Но они так долго не касались друг друга, их губы сами потянулись навстречу и слились.

– Послушай, моя ненаглядная Марго! Ты сердишься, это понятно, но теперь появилась надежда. И Прозоров и его дочь разумные люди, я думаю, мы скоро будем свободны.

Дмитрий быстро поцеловал девушку и выскользнул в противоположную дверь.

Маргарита осталась в великом волнении.

Между тем доктор Литвиненко пришел к выводу, что больную уже можно перевозить в Петербург.

Возвращение в Петербург было грустным. Все знакомые уже знали о несчастье и желали бы выразить свое сочувствие, но Варвара никого не хотела увидеть. По-прежнему в доме постоянно бывали только Марго, доктор и жених.
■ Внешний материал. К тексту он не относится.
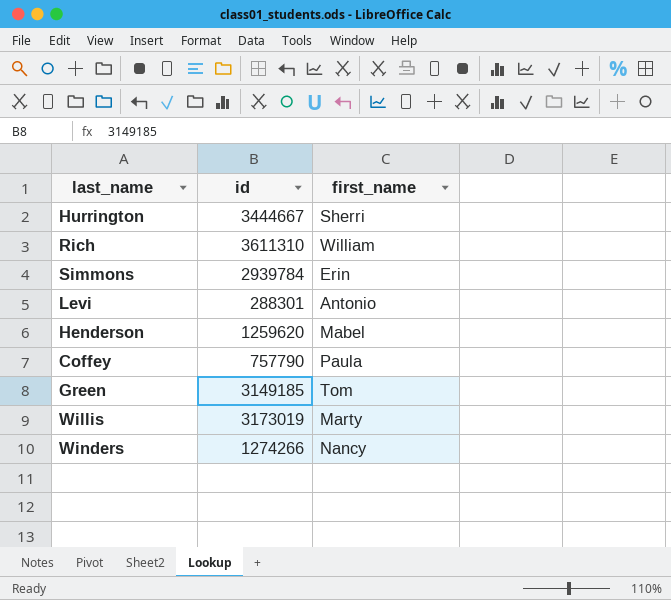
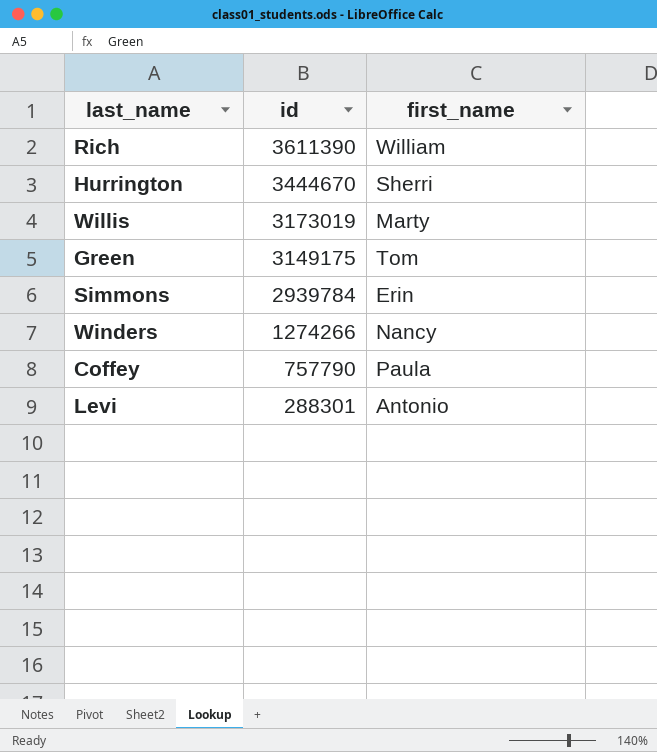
row order: none -> id descending
row Henderson: 1259620 | Mabel -> none
Rich | id: 3611310 -> 3611390
Hurrington | id: 3444667 -> 3444670
Green | id: 3149185 -> 3149175

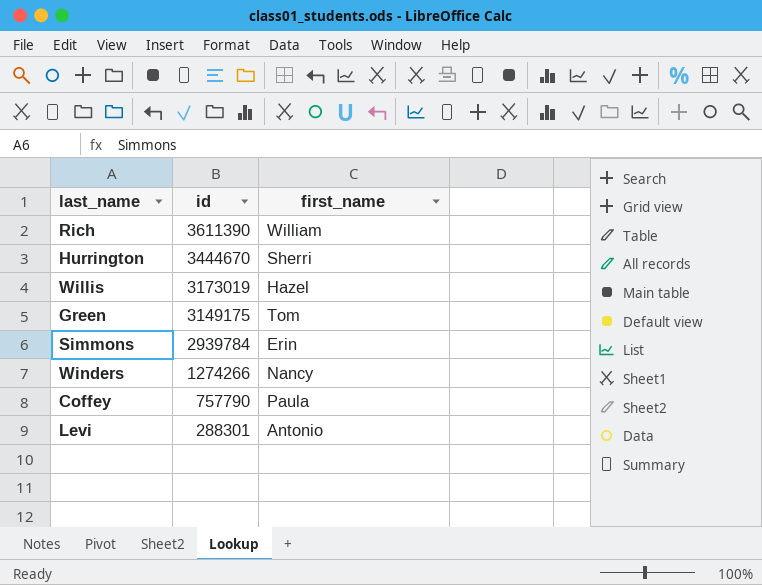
Willis | first_name: Marty -> Hazel

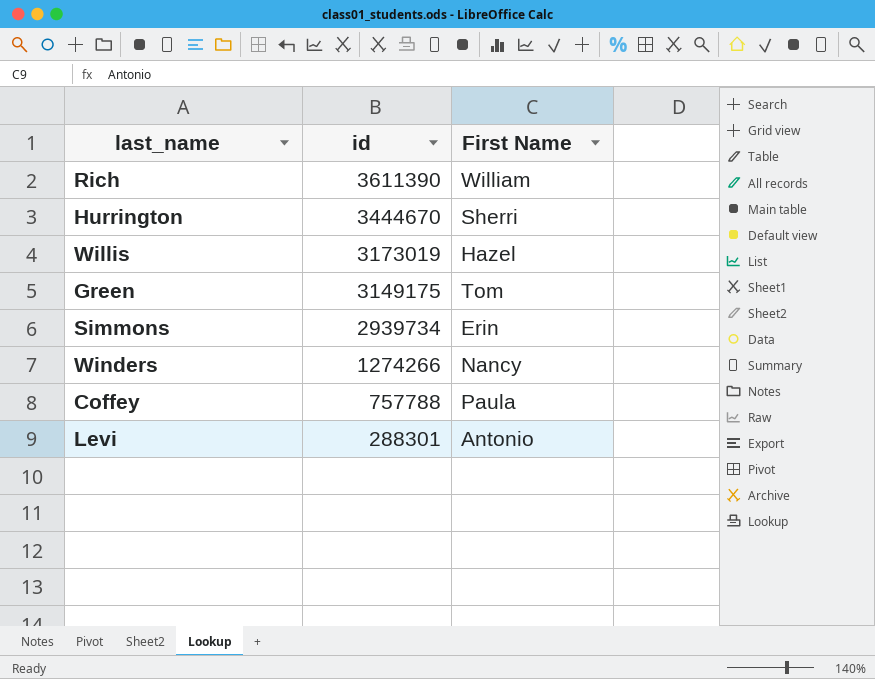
column name: first_name -> First Name
Simmons | id: 2939784 -> 2939734
Coffey | id: 757790 -> 757788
Маргарита вернулась к Аграфене Тихоновне и почти каждый день наведывалась к Прозоровым в их большой дом на Казанской улице. Гривин оставался управляющим мастерскими в Цветочном. Хотя было известно, что если бы состоялся его брак с Прозоровой, он бы занял место директора фабрики в Петербурге. Управляющий часто бывал по делам в столице, останавливался в квартире на Гороховой, которую снимал специально для этих приездов.
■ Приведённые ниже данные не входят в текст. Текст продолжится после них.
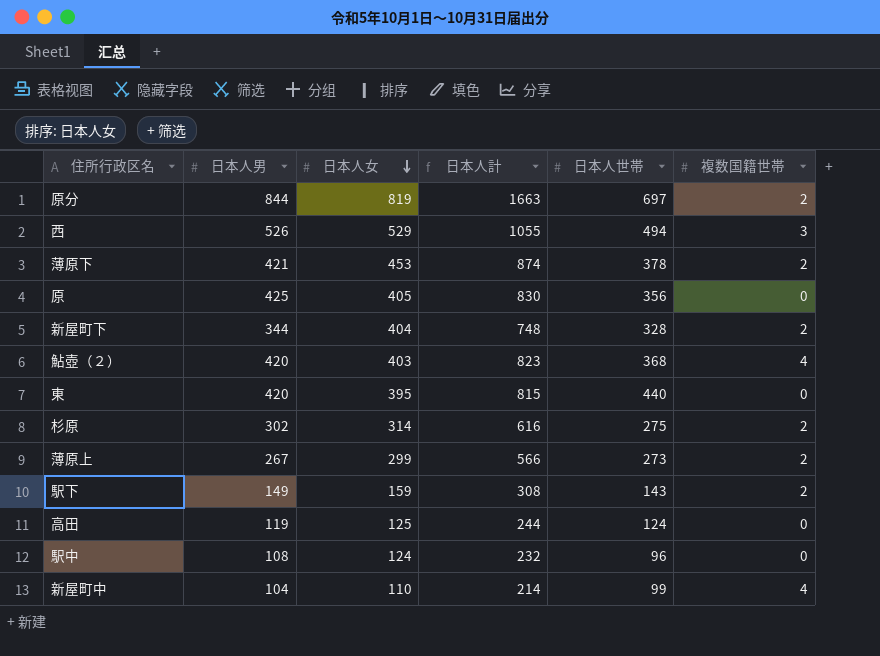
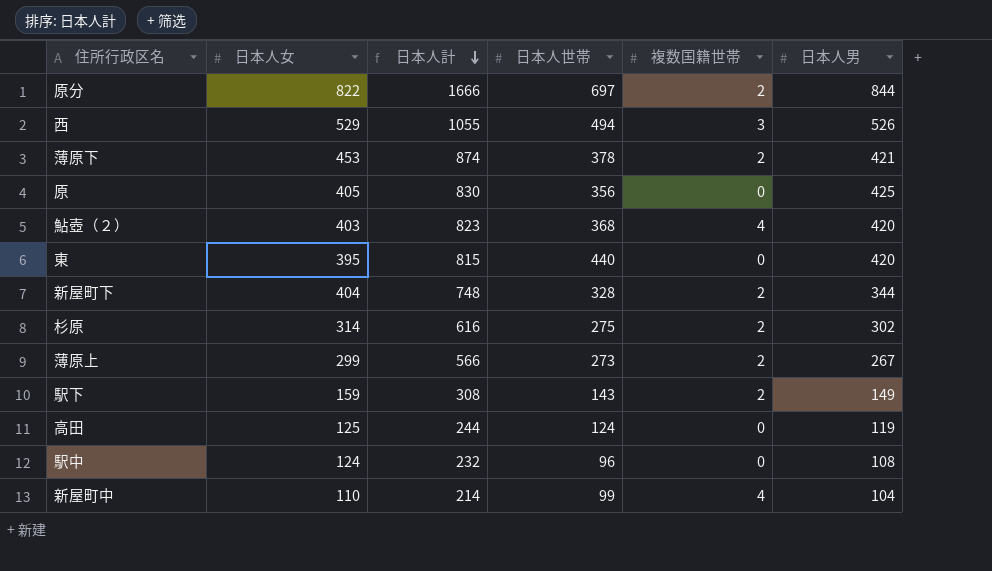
row order: 日本人女 descending -> 日本人計 descending
column 日本人男 | position: 2 -> 6
原分 | 日本人女: 819 -> 822
原分 | 日本人計: 1663 -> 1666

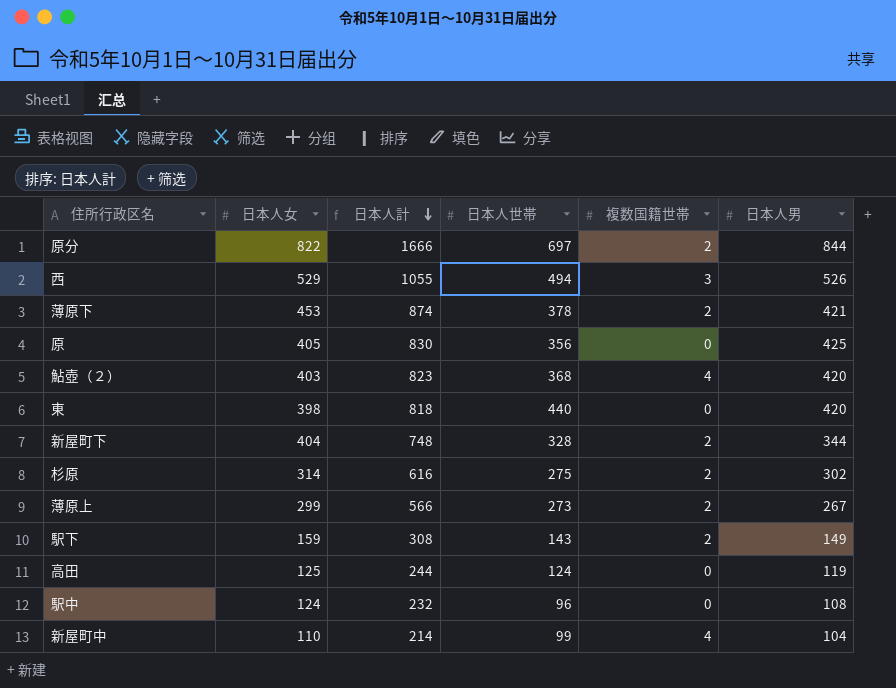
東 | 日本人女: 395 -> 398
東 | 日本人計: 815 -> 818

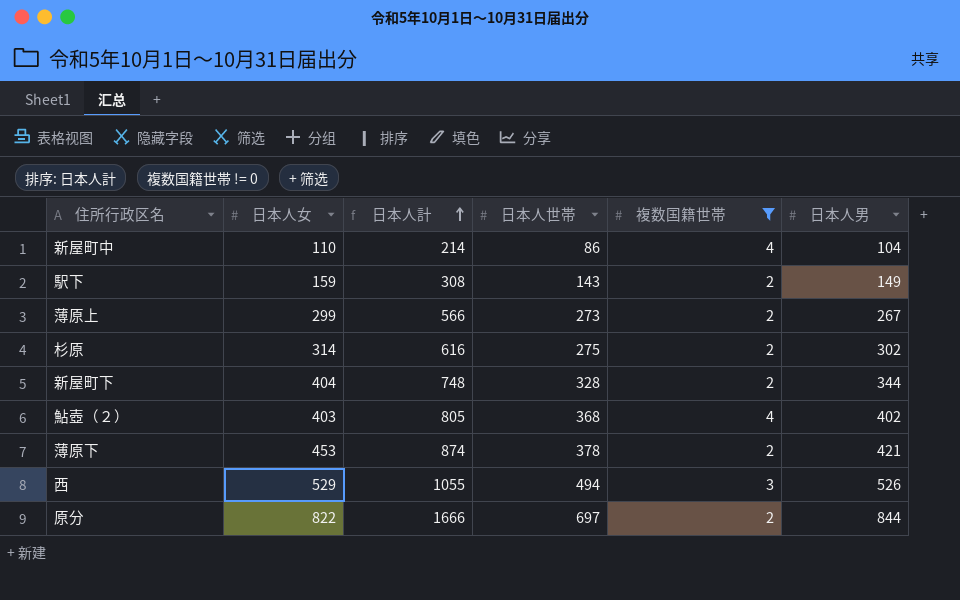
filter: none -> 複数国籍世帯 != 0
row order: 日本人計 descending -> 日本人計 ascending
新屋町中 | 日本人世帯: 99 -> 86
鮎壺（２） | 日本人計: 823 -> 805
鮎壺（２） | 日本人男: 420 -> 402

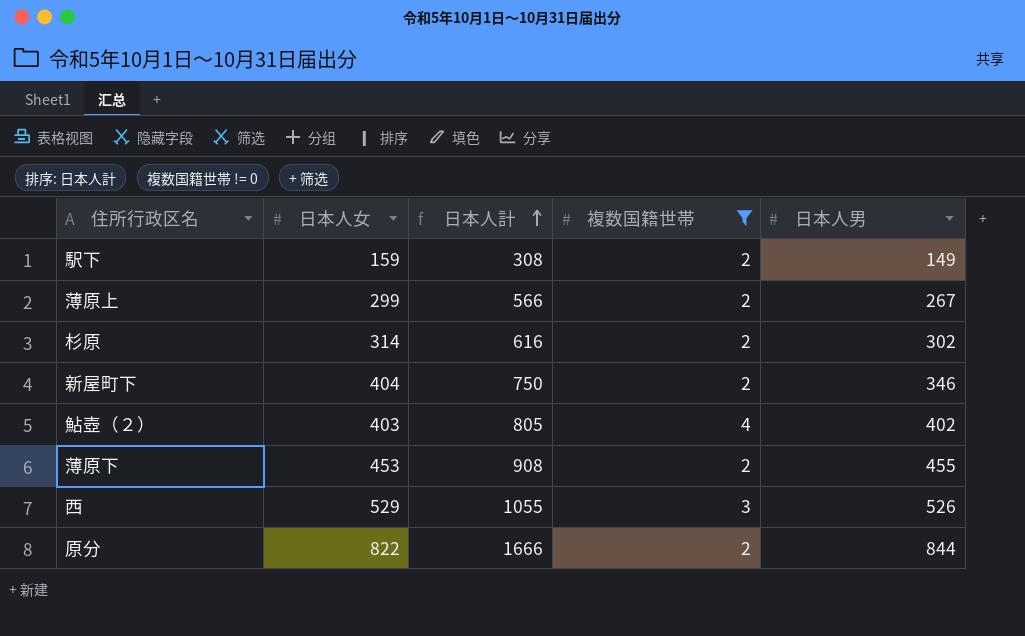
column 日本人世帯 | position: 4 -> none
row 新屋町中: 110 | 214 | 86 | 4 | 104 -> none
新屋町下 | 日本人計: 748 -> 750
新屋町下 | 日本人男: 344 -> 346
薄原下 | 日本人計: 874 -> 908
薄原下 | 日本人男: 421 -> 455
В каждый такой приезд он тайком спешил на Васильевский остров, где в стареньком домишке с нетерпением ждала его Маргарита. Сердобольная хозяйка дома, любя и жалея свою родственницу, хранила их тайну.
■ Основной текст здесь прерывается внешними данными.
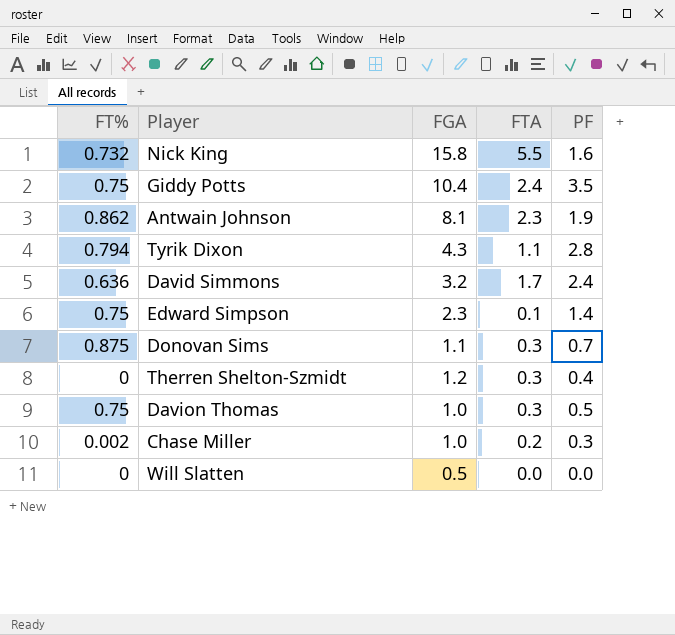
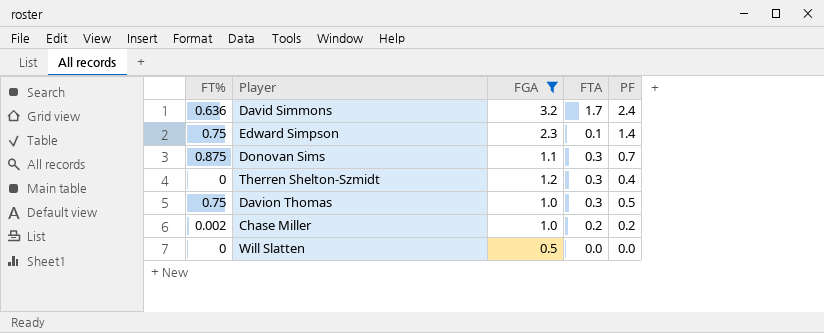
filter: none -> FGA <= 3.2
Chase Miller | PF: 0.3 -> 0.2

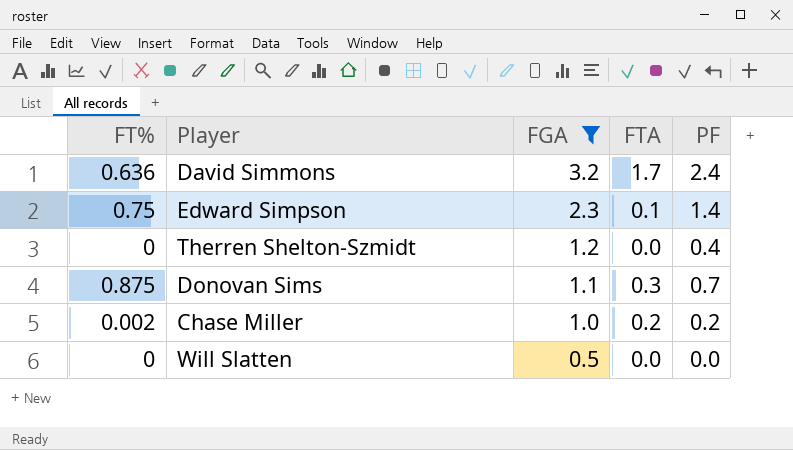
row order: none -> FGA descending
row Davion Thomas: 0.75 | 1.0 | 0.3 | 0.5 -> none
Therren Shelton-Szmidt | FTA: 0.3 -> 0.0

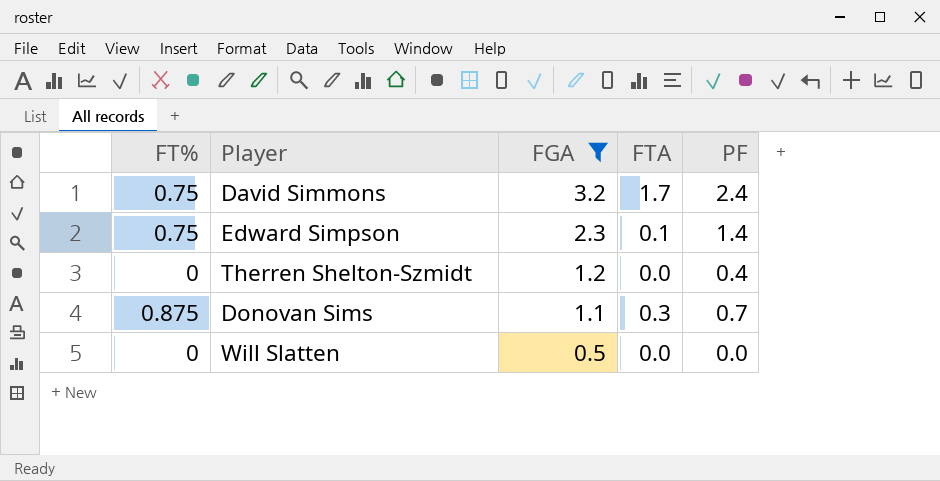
row Chase Miller: 0.002 | 1.0 | 0.2 | 0.2 -> none
David Simmons | FT%: 0.636 -> 0.75

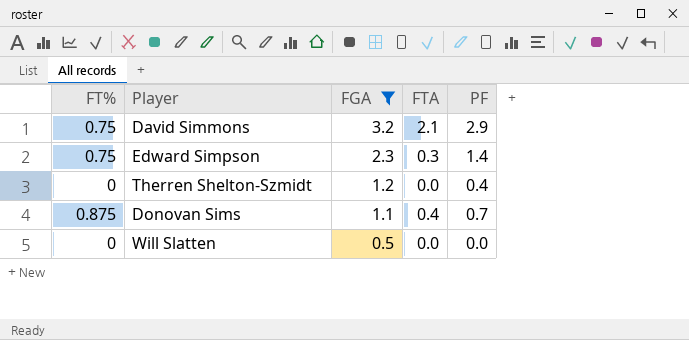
David Simmons | FTA: 1.7 -> 2.1
David Simmons | PF: 2.4 -> 2.9
Edward Simpson | FTA: 0.1 -> 0.3
Donovan Sims | FTA: 0.3 -> 0.4

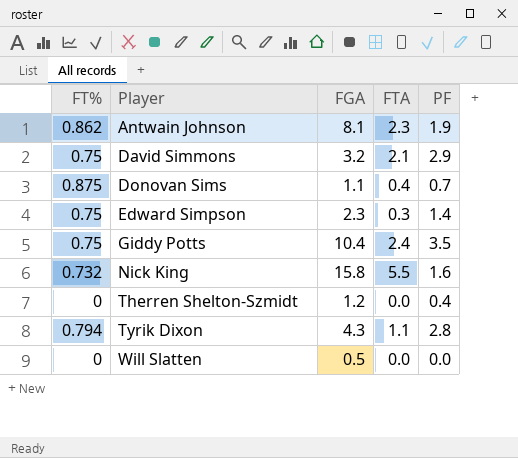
filter: FGA <= 3.2 -> none
row order: FGA descending -> Player ascending

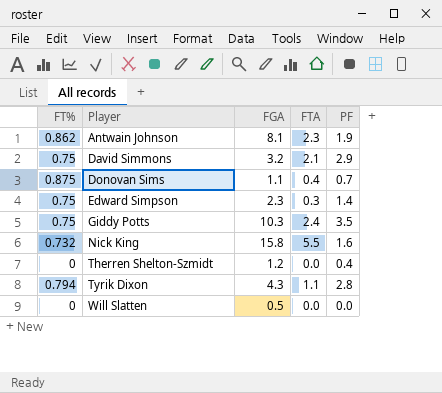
Giddy Potts | FGA: 10.4 -> 10.3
Прошло несколько месяцев. Состояние Варвары оставалось прежним. Возникающие иногда проблески надежды на исцеление через некоторое время завершались очередным тяжелым разочарованием. Однако окружающие замечали, что недуг изменил Варвару, ее отношение к людям. Конечно, она еще больше капризничала и раздражалась, как все безнадежные больные. Но вместе с тем к ней пришла мудрость и понимание подлинных ценностей. Со слезами на глазах она слушала рассказы отца о том, как верная Марго чуть не сошла с ума, моля Бога об ее спасении. Теперь ее отношение к подруге перестало быть снисходительным и высокомерным, Марго представлялась ей олицетворением искренней дружбы и преданности. Так же как и Гривин, которого она любила с каждым днем все больше и больше, понимая постепенно, что настоящих отношений между ними уже не будет никогда. Всякий раз, когда горничная раздевала хозяйку, Варю охватывало отчаяние. Несмотря на болезнь, страсть овладевала ею всякий раз, когда она видела своего несостоявшегося мужа – высокого, крепкого, полного сил и здоровья. Она помнила его поцелуи на своих губах. От воспоминаний начинало распирать грудь, кружилась голова. Ее молодая плоть не желала мириться с неподвижностью. Когда приходил Гривин, она смотрела на него с надеждой, и всякий раз скрытая досада и тоска завладевали ею после нежного, дружеского, но абсолютно бесстрастного поцелуя жениха. Гривин оставался неизменно внимателен, трогательно заботлив, они подолгу разговаривали обо всем на свете, но при этом Дмитрий не видел или не хотел увидеть мучений девушки. Поэтому, хоть он и оставался ее женихом, ни разу не позволил ни себе, ни ей проявления чувственности. Только Марго, внимательно наблюдая за Варей каждый день, начинала догадываться об ее тайных терзаниях, и это еще больше внушало ей надежду на скорую развязку драмы.